§ **Data for this exercise**
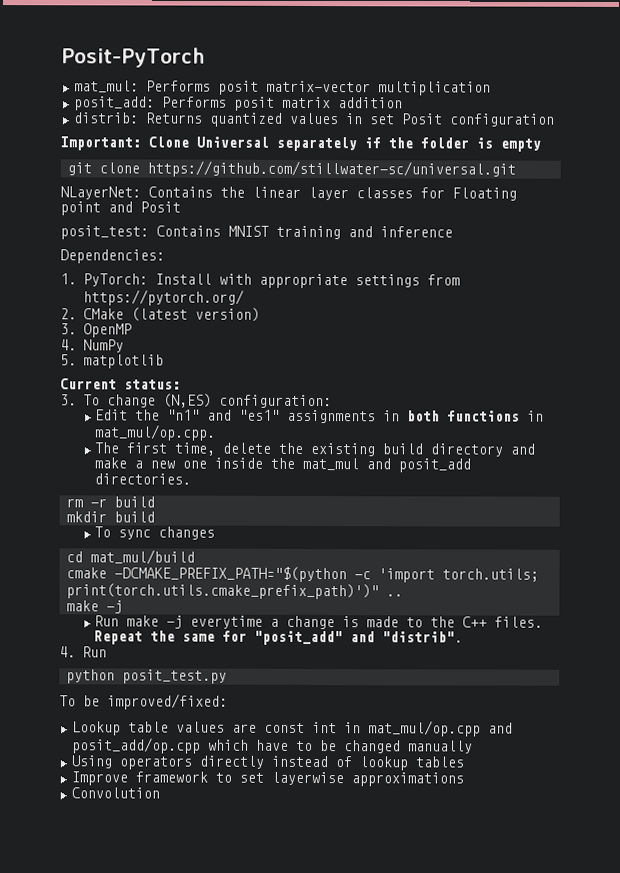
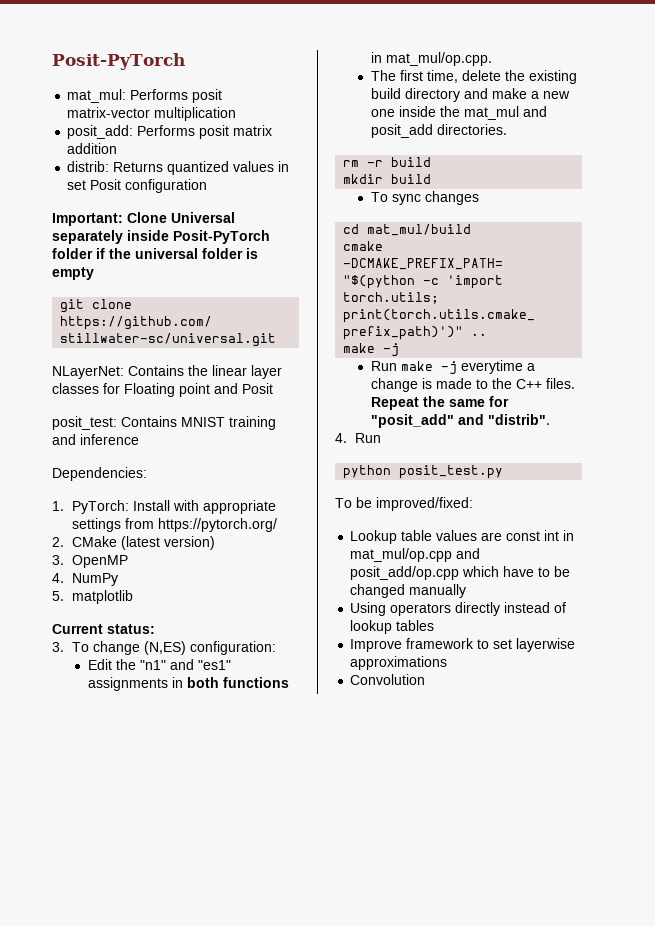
(357, 144) none -> [127,230,270,244] [52,248,93,259] inside Posit-PyTorch folder
(413, 143) none -> [135,248,198,259] universal

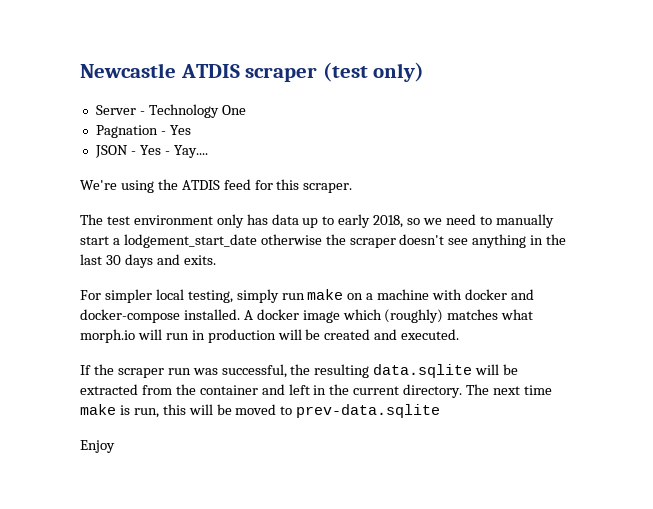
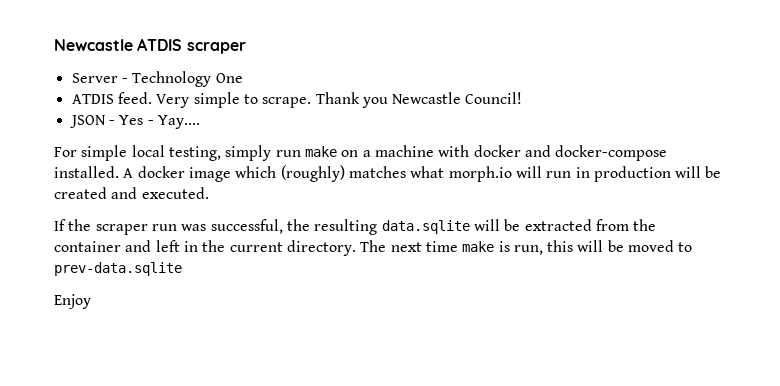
[322,62,425,82] (test only) -> (246, 48) none
[95,125,191,138] Pagnation - Yes -> [71,92,523,108] ATDIS feed. Very simple to scrape. Thank you Newcastle Council!
[80,179,353,193] [80,214,554,228] [80,234,567,248] [80,254,216,268] // We're using the ATDIS feed for this scraper. // The test environment only has data up to early 2018, so we need to manually start a lodgement_start_date otherwise the scraper doesn't see anything in the last 30 days and exits. -> (200, 122) none
[104,289,152,303] simpler -> [81,145,128,161] simple

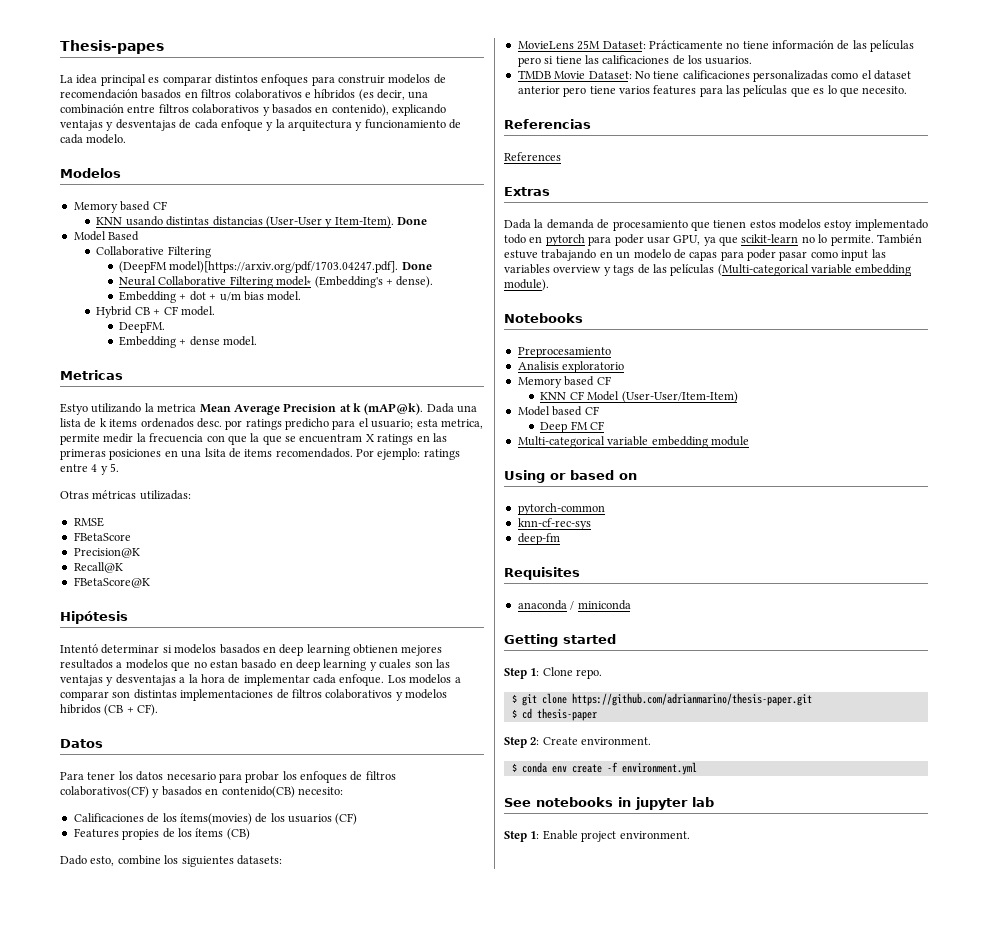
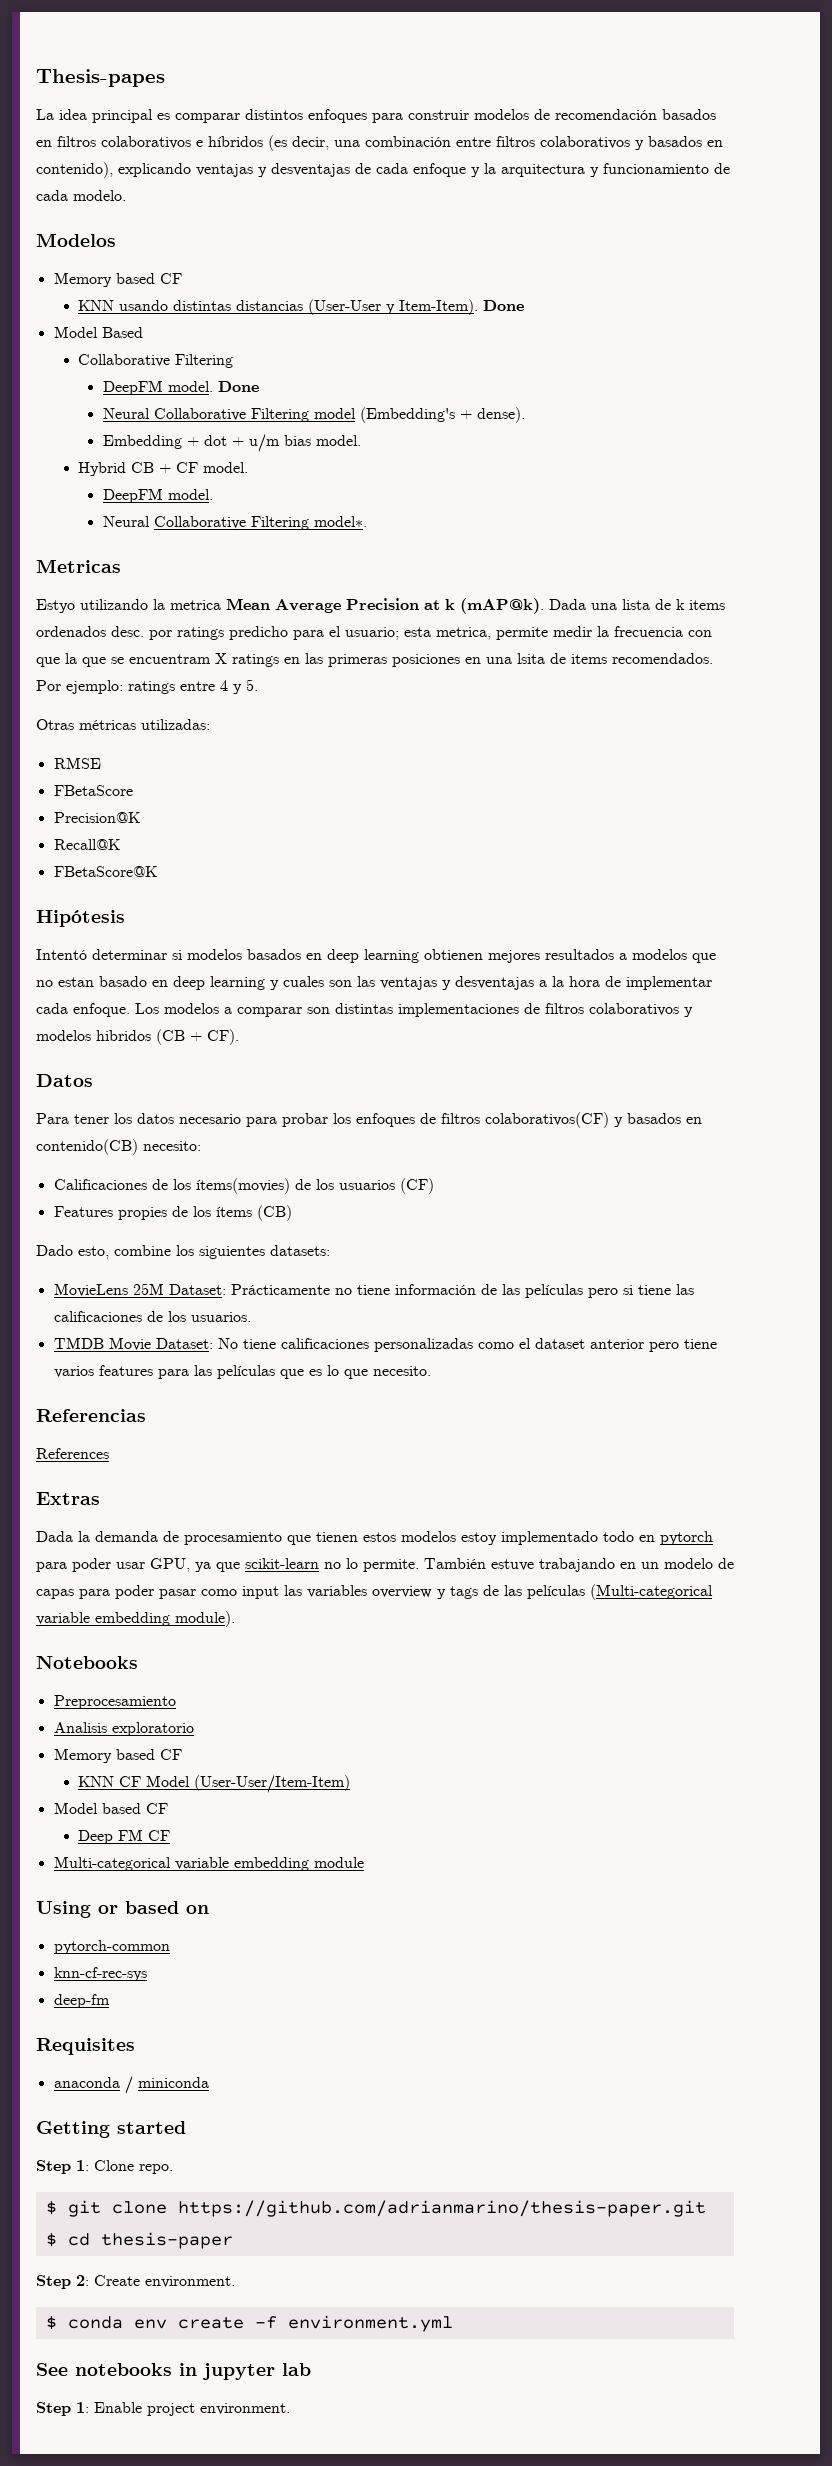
[118,261,399,273] (DeepFM model)[https://arxiv.org/pdf/1703.04247.pdf]. -> [102,380,213,395] DeepFM model.
[276,276,312,286] model∗ -> [313,408,356,419] model
[118,321,165,333] [118,336,258,348] DeepFM. // Embedding + dense model. -> [102,488,213,503] [102,516,367,530] DeepFM model. // Neural Collaborative Filtering model∗.

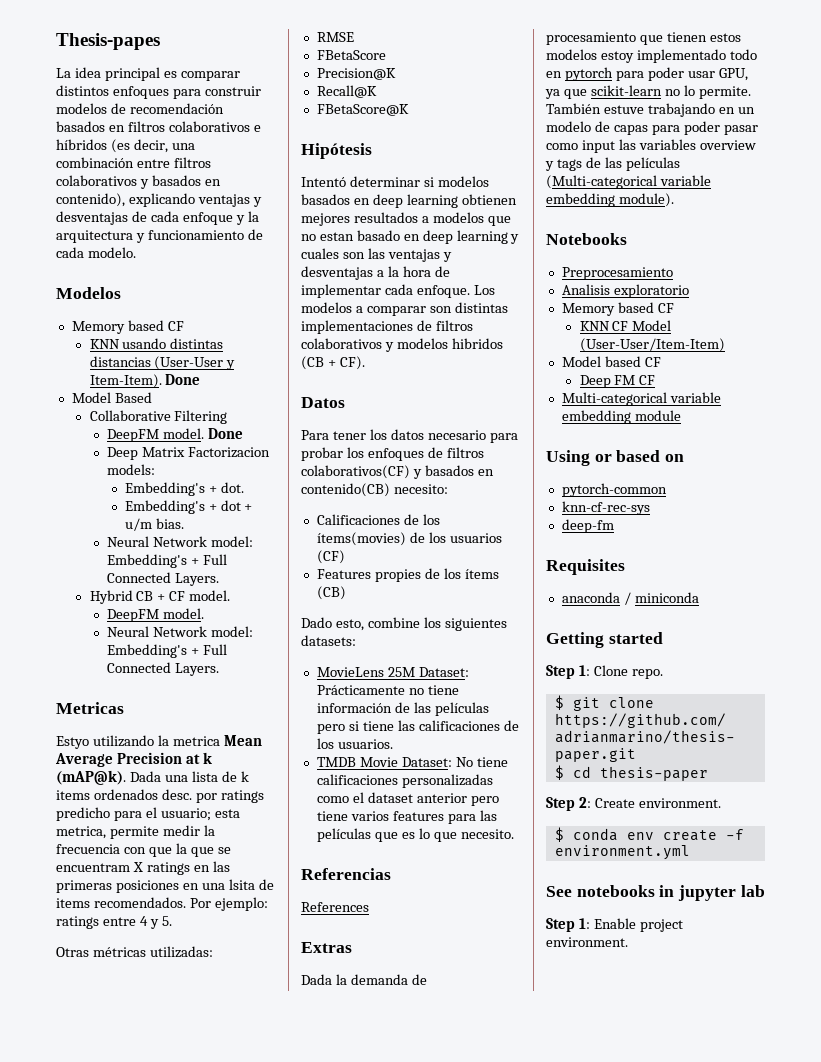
[102,407,525,423] [102,434,361,452] Neural Collaborative Filtering model (Embedding's + dense). // Embedding + dot + u/m bias model. -> [107,447,270,460] [107,464,156,475] [124,482,244,496] [124,500,253,514] [124,518,184,531] [107,536,253,547] [107,554,227,568] [107,572,220,586] Deep Matrix Factorizacion models: // Embedding's + dot. // Embedding's + dot + u/m bias. // Neural Network model: Embedding's + Full Connected Layers.
[153,516,367,530] Collaborative Filtering model∗. -> [153,626,253,637] [107,644,227,658] [107,662,220,676] Network model: Embedding's + Full Connected Layers.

§ **Exercise goal**
From the listing above, copy every line that holds the string "none".

§ **Task response**
(357, 144) none -> [127,230,270,244] [52,248,93,259] inside Posit-PyTorch folder
(413, 143) none -> [135,248,198,259] universal
[322,62,425,82] (test only) -> (246, 48) none
[80,179,353,193] [80,214,554,228] [80,234,567,248] [80,254,216,268] // We're using the ATDIS feed for this scraper. // The test environment only has data up to early 2018, so we need to manually start a lodgement_start_date otherwise the scraper doesn't see anything in the last 30 days and exits. -> (200, 122) none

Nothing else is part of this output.